Mozambique reaffirms commitment to US-Africa trade ties at Luanda business summit
Image: @WhiteHouse/X
US President Donald Trump on Wednesday imposed a general 16 per cent tariff on imports from Mozambique.
All nations will be subjected to a tariff of at least ten per cent, but there will be much higher tariffs against countries that Trump wants, for whatever reason, to punish.
On the list published by Trump, among the countries hit by the highest tariffs are Cambodia (49 per cent), Laos (48 per cent),Vietnam (46 per cent), Sri Lanka (44 per cent), Myanmar (44 per cent), Syria (41 per cent), Iraq (39 per cent), Guyana (38 per cent), Bangladesh (37 per cent), Thailand (36 per cent), Bosnia (35 per cent), China (34 per cent), Switzerland (31 per cent).
But the highest tariff of all, 50 per cent, is reserved for the small, landlocked nation of Lesotho.
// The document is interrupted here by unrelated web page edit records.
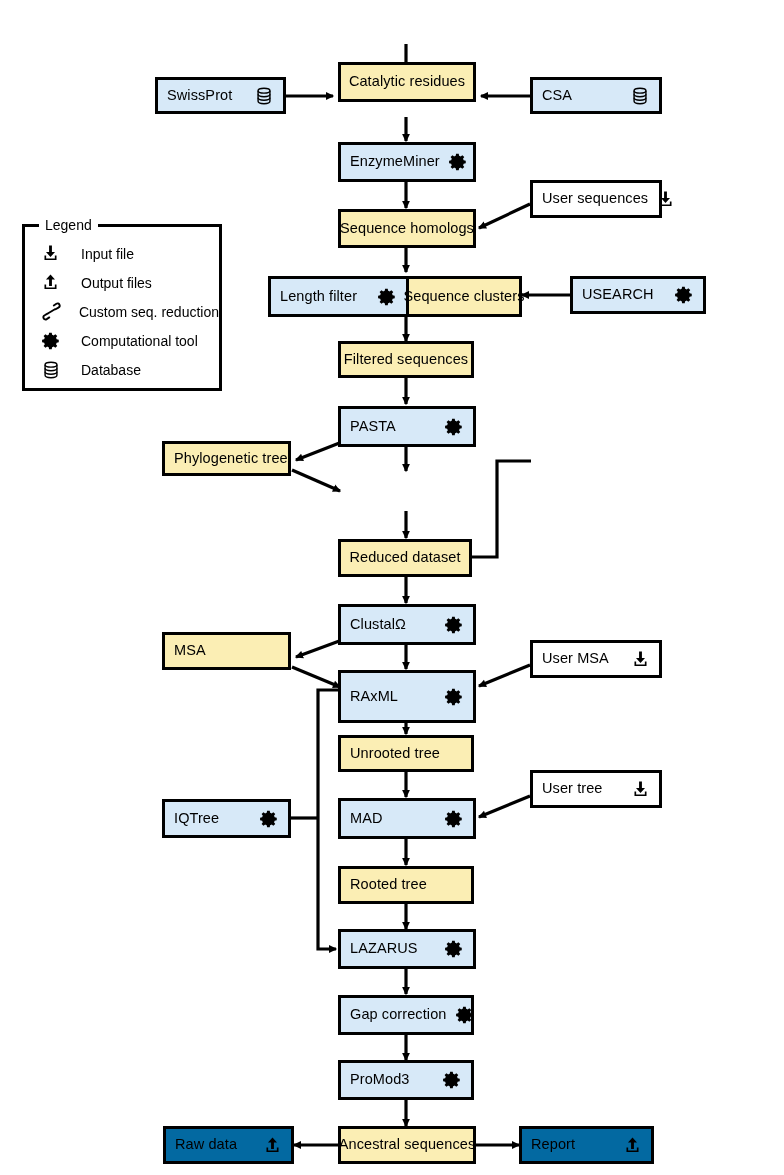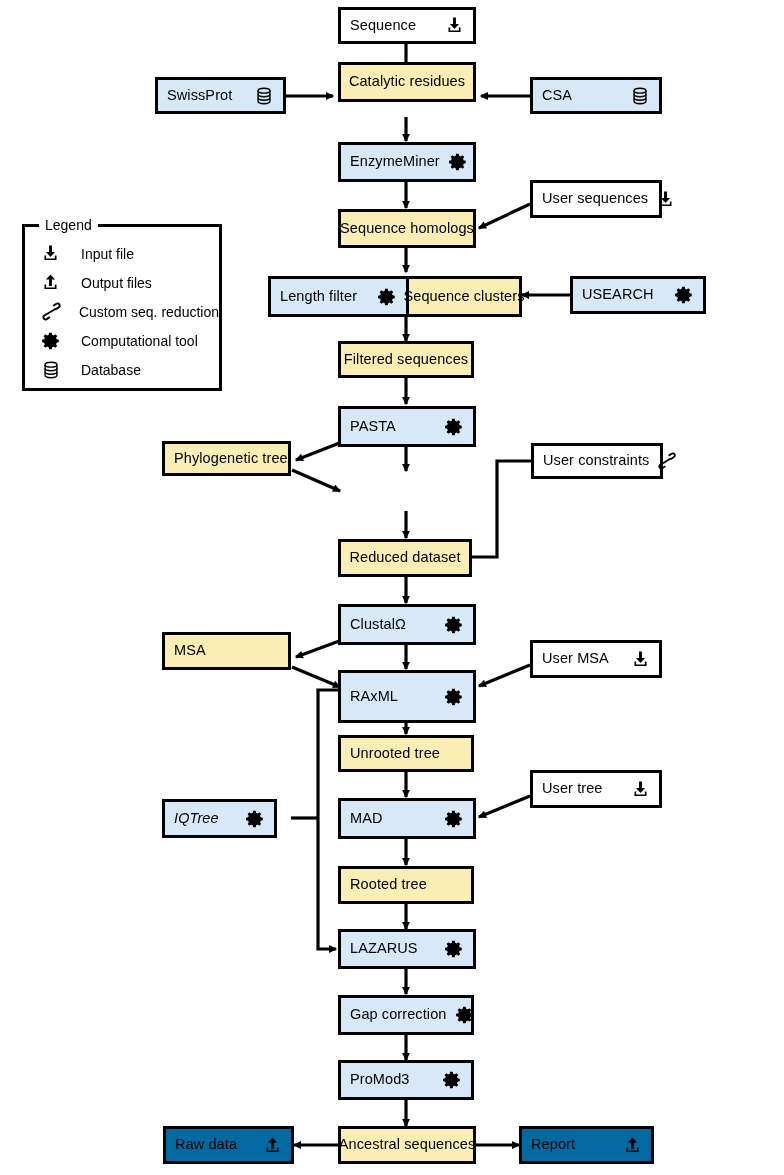--- a/index.html
+++ b/index.html
@@ -189,29 +189,20 @@
               <path d="M4.9 9.9c0 1.6 3.2 2.9 7.1 2.9s7.1-1.3 7.1-2.9"></path>
               <path d="M4.9 14.2c0 1.6 3.2 2.9 7.1 2.9s7.1-1.3 7.1-2.9"></path>
             </g>
           </svg>
         </span>
         <span class="legend-txt">Database</span>
       </div>
     </div>
   </div>
 
-  <div class="node fill-white" style="left:338px;top:7px;width:138px;height:37px;">
-    <span class="lbl">Sequence</span>
-    <span class="ico">
-      <svg width="19" height="19" viewBox="0 0 24 24">
-          <path d="M10.2 2h3.6v8.1h3.9L12 16.4 6.3 10.1h3.9z" fill="#000"></path>
-          <path d="M4.4 14.4v5.9h15.2v-5.9h-2.1v3.8H6.5v-3.8z" fill="#000"></path>
-        </svg>
-    </span>
-  </div>
 
   <div class="node fill-blue" style="left:155px;top:77px;width:131px;height:37px;">
     <span class="lbl">SwissProt</span>
     <span class="ico">
       <svg width="20" height="20" viewBox="0 0 24 24">
           <g fill="none" stroke="#000" stroke-width="1.7">
             <ellipse cx="12" cy="5.6" rx="7.1" ry="2.9"></ellipse>
             <path d="M4.9 5.6v12.8c0 1.6 3.2 2.9 7.1 2.9s7.1-1.3 7.1-2.9V5.6"></path>
             <path d="M4.9 9.9c0 1.6 3.2 2.9 7.1 2.9s7.1-1.3 7.1-2.9"></path>
             <path d="M4.9 14.2c0 1.6 3.2 2.9 7.1 2.9s7.1-1.3 7.1-2.9"></path>
@@ -297,32 +288,20 @@
           <path fill="#000" d="M12 8.1a3.9 3.9 0 100 7.8 3.9 3.9 0 000-7.8zm0 6a2.1 2.1 0 110-4.2 2.1 2.1 0 010 4.2z"></path>
           <path fill="#000" d="M21.3 13.6v-3.2l-2.5-.4a7.2 7.2 0 00-.8-1.9l1.5-2-2.3-2.3-2 1.5c-.6-.4-1.2-.6-1.9-.8L12.9 2h-3.2l-.4 2.5c-.7.2-1.3.4-1.9.8l-2-1.5L3.1 6.1l1.5 2c-.4.6-.6 1.2-.8 1.9L1.3 10.4v3.2l2.5.4c.2.7.4 1.3.8 1.9l-1.5 2 2.3 2.3 2-1.5c.6.4 1.2.6 1.9.8l.4 2.5h3.2l.4-2.5c.7-.2 1.3-.4 1.9-.8l2 1.5 2.3-2.3-1.5-2c.4-.6.6-1.2.8-1.9z"></path>
         </svg>
     </span>
   </div>
 
   <div class="node fill-yellow" style="left:162px;top:441px;width:129px;height:35px;">
     <span class="lbl">Phylogenetic tree</span>
   </div>
 
-  <div class="node fill-white" style="left:531px;top:443px;width:132px;height:36px;">
-    <span class="lbl">User constraints</span>
-    <span class="ico">
-      <svg width="20" height="20" viewBox="0 0 24 24">
-          <g fill="none" stroke="#000" stroke-width="2.1" stroke-linecap="round">
-            <path d="M14.6 5.2l3.0-2.0c1.3-.8 2.9-.4 3.5.9.6 1.3.1 2.8-1.2 3.5l-3.2 1.9"></path>
-            <path d="M9.5 18.7l-3.0 2.0c-1.3.8-2.9.4-3.5-.9-.6-1.3-.1-2.8 1.2-3.5l3.2-1.9"></path>
-            <path d="M8.2 14.0l7.7-4.6"></path>
-          </g>
-        </svg>
-    </span>
-  </div>
 
 
   <div class="node fill-yellow center-text" style="left:338px;top:539px;width:134px;height:38px;">
     <span class="lbl">Reduced dataset</span>
   </div>
 
   <div class="node fill-blue" style="left:338px;top:604px;width:138px;height:41px;">
     <span class="lbl">ClustalΩ</span>
     <span class="ico">
       <svg width="20" height="20" viewBox="0 0 24 24">
@@ -363,21 +342,21 @@
   <div class="node fill-white" style="left:530px;top:770px;width:132px;height:38px;">
     <span class="lbl">User tree</span>
     <span class="ico">
       <svg width="19" height="19" viewBox="0 0 24 24">
           <path d="M10.2 2h3.6v8.1h3.9L12 16.4 6.3 10.1h3.9z" fill="#000"></path>
           <path d="M4.4 14.4v5.9h15.2v-5.9h-2.1v3.8H6.5v-3.8z" fill="#000"></path>
         </svg>
     </span>
   </div>
 
-  <div class="node fill-blue" style="left:162px;top:799px;width:115px;height:39px;font-style:italic;">
+  <div class="node fill-blue" style="left:162px;top:799px;width:129px;height:39px;">
     <span class="lbl">IQTree</span>
     <span class="ico">
       <svg width="20" height="20" viewBox="0 0 24 24">
           <path fill="#000" d="M12 8.1a3.9 3.9 0 100 7.8 3.9 3.9 0 000-7.8zm0 6a2.1 2.1 0 110-4.2 2.1 2.1 0 010 4.2z"></path>
           <path fill="#000" d="M21.3 13.6v-3.2l-2.5-.4a7.2 7.2 0 00-.8-1.9l1.5-2-2.3-2.3-2 1.5c-.6-.4-1.2-.6-1.9-.8L12.9 2h-3.2l-.4 2.5c-.7.2-1.3.4-1.9.8l-2-1.5L3.1 6.1l1.5 2c-.4.6-.6 1.2-.8 1.9L1.3 10.4v3.2l2.5.4c.2.7.4 1.3.8 1.9l-1.5 2 2.3 2.3 2-1.5c.6.4 1.2.6 1.9.8l.4 2.5h3.2l.4-2.5c.7-.2 1.3-.4 1.9-.8l2 1.5 2.3-2.3-1.5-2c.4-.6.6-1.2.8-1.9z"></path>
         </svg>
     </span>
   </div>
 
   <div class="node fill-blue" style="left:338px;top:798px;width:138px;height:41px;">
READ: Here are Trump’s reciprocal tariffs by country, Mozambique included
The tariffs Trump has imposed on other members of the Southern African Development Community (SADC) are as follows: Madagascar (47 per cent), Mauritius (40 per cent), Botswana (37 per cent), Angola (32 per cent), South Africa (30 per cent), Namibia (21 per cent), Zimbabwe (18 per cent), Zambia (17 per cent), Malawi (17 per cent), Mozambique (16 per cent), and Democratic Republic of Congo (11 per cent). Three other SADC members (Tanzania, Eswatini, and Comoros) are charged the baseline 10 per cent tariff. Inexplicably, one SADC member, Seychelles, is not on the list.
Trump made no attempt to explain the different level of tariffs – why, for example, should Lesotho pay tariffs that are five times more than Tanzania?